Screenshot and code edit data:
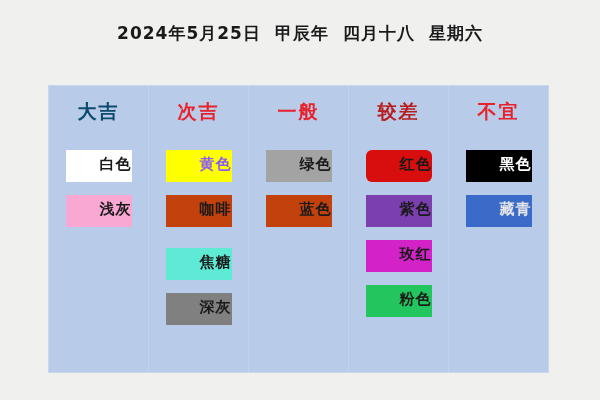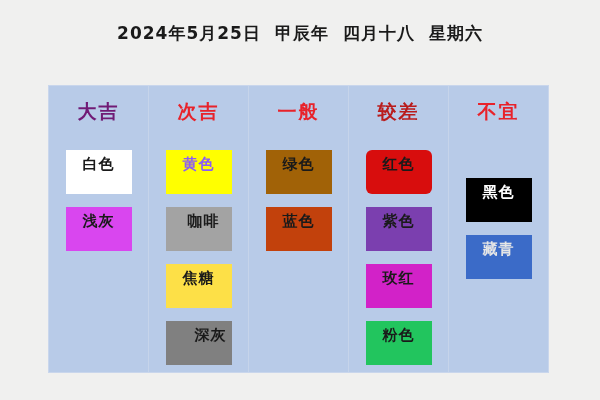"大吉" div.col-title { color: #701a75 -> #0c4a6e }
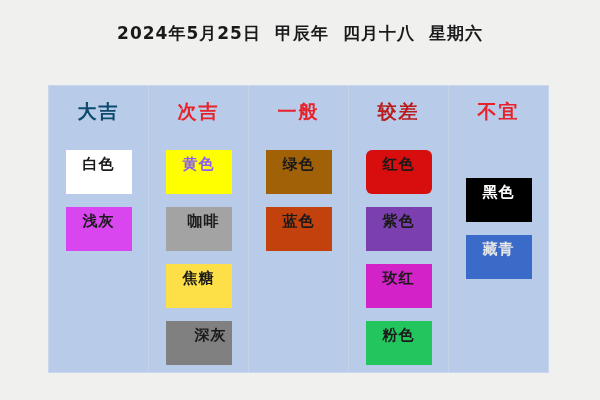"不宜" .column:last-child { gap: 28px -> none }
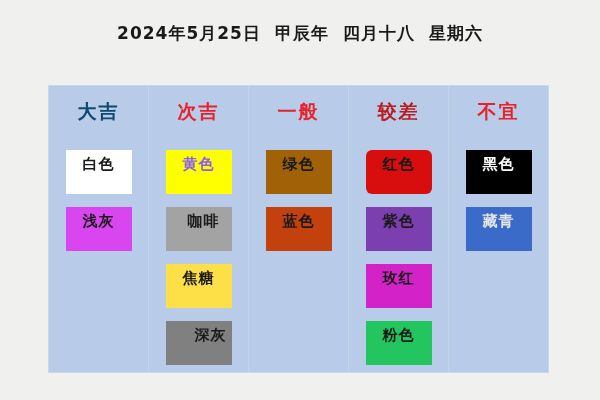"白色" .swatch { height: 44px -> 32px; text-align: center -> right }
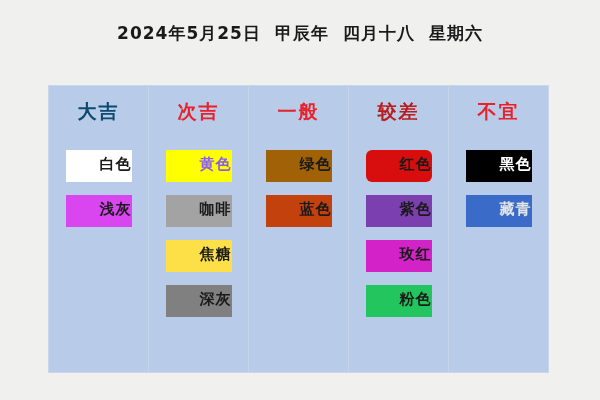"绿色" div.swatch { background: #a16207 -> #a3a3a3 }
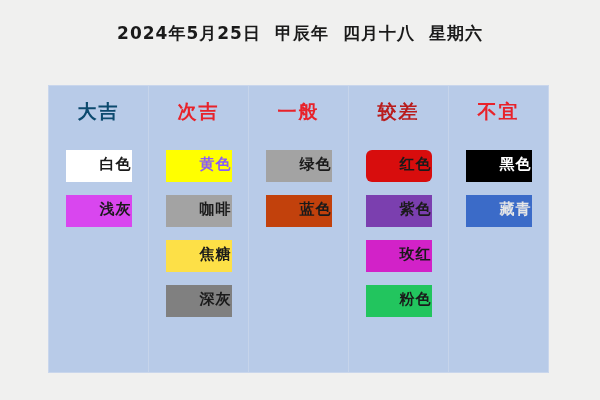"浅灰" div.swatch { background: #d946ef -> #f9a8d4 }
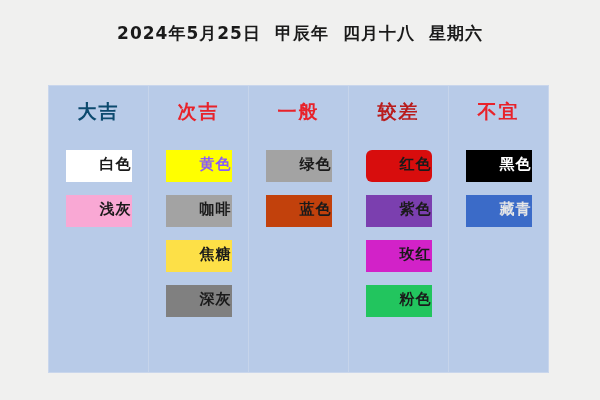"咖啡" div.swatch { background: #a3a3a3 -> #c2410c }
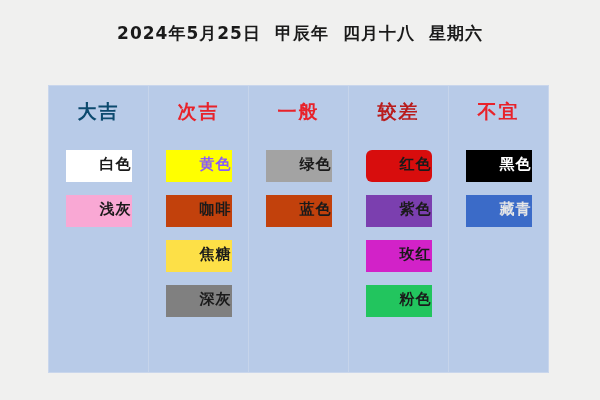"焦糖" div.swatch { background: #fde047 -> #5eead4; margin-top: none -> 8px }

● **Task prompt**:
Leaving out all pictures, print exactly the lines above from the one containing "height: 44px ->" through the last line of the entries.

● **Result of the task**:
"白色" .swatch { height: 44px -> 32px; text-align: center -> right }
"绿色" div.swatch { background: #a16207 -> #a3a3a3 }
"浅灰" div.swatch { background: #d946ef -> #f9a8d4 }
"咖啡" div.swatch { background: #a3a3a3 -> #c2410c }
"焦糖" div.swatch { background: #fde047 -> #5eead4; margin-top: none -> 8px }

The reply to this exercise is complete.